◆ ASSIGNED TASK ◆
All that should appear is the run of lines from the one containing "Faces Challenges in" through the end of the records, each repeated exactly.

◆ INFORMATION ◆
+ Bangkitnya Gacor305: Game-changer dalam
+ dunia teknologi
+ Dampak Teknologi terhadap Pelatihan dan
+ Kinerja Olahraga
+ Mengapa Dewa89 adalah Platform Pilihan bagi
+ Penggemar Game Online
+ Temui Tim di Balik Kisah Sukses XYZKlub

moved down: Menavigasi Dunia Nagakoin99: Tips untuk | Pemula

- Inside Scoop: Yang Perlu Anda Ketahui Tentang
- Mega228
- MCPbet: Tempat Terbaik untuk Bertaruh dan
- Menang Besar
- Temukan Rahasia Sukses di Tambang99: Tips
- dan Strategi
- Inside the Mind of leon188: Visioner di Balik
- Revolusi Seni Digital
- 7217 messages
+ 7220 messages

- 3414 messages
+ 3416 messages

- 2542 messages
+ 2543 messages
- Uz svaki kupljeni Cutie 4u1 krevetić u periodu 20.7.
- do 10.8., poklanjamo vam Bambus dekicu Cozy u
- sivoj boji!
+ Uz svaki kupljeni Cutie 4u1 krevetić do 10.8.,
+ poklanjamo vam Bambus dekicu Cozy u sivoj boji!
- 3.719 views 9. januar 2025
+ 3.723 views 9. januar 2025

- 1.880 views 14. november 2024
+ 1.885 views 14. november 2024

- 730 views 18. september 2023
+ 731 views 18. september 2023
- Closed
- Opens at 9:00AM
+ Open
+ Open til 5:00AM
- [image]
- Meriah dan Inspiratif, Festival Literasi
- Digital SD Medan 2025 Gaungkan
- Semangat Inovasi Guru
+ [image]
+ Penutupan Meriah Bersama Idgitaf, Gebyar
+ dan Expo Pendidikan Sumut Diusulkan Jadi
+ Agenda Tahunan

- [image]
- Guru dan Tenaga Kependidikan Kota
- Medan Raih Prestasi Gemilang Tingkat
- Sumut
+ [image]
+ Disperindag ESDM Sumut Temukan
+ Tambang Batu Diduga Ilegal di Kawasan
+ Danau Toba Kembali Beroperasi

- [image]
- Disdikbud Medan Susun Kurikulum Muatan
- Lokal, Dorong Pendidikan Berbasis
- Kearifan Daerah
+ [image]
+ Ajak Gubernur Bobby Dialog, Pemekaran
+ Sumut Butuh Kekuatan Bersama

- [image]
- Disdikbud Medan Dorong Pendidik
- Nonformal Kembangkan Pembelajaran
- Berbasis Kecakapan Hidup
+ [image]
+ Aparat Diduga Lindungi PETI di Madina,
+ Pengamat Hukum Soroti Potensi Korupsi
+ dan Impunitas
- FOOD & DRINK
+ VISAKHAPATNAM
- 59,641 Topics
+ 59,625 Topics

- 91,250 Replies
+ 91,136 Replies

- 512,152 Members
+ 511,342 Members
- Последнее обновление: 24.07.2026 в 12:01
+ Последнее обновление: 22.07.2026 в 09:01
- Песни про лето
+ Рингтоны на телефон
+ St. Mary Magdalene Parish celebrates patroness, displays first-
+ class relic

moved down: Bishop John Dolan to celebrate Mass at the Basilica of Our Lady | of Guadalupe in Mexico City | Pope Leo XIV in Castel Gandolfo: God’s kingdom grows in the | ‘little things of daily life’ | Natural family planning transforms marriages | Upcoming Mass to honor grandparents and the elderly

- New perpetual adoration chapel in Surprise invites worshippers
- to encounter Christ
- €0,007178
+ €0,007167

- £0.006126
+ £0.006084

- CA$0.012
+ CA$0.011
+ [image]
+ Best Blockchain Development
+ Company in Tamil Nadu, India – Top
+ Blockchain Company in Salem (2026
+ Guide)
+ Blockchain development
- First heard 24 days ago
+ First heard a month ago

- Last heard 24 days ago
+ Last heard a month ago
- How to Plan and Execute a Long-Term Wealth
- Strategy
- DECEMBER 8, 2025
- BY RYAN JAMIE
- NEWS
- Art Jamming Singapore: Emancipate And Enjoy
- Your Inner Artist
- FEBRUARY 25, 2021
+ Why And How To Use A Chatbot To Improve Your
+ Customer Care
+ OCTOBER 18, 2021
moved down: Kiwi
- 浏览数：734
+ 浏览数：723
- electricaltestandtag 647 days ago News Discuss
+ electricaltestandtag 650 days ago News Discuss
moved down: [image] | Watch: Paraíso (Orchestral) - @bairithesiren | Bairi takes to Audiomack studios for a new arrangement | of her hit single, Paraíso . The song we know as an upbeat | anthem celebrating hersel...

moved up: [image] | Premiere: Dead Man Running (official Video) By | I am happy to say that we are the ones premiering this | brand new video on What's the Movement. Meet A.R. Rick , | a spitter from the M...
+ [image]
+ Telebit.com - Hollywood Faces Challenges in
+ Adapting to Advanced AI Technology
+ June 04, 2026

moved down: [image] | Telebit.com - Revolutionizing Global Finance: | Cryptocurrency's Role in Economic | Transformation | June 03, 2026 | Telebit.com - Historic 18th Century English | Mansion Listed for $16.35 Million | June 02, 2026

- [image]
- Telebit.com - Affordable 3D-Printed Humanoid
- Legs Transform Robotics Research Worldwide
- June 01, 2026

◆ RESULT FOR THIS TASK ◆
+ Telebit.com - Hollywood Faces Challenges in
+ Adapting to Advanced AI Technology
+ June 04, 2026

moved down: [image] | Telebit.com - Revolutionizing Global Finance: | Cryptocurrency's Role in Economic | Transformation | June 03, 2026 | Telebit.com - Historic 18th Century English | Mansion Listed for $16.35 Million | June 02, 2026

- [image]
- Telebit.com - Affordable 3D-Printed Humanoid
- Legs Transform Robotics Research Worldwide
- June 01, 2026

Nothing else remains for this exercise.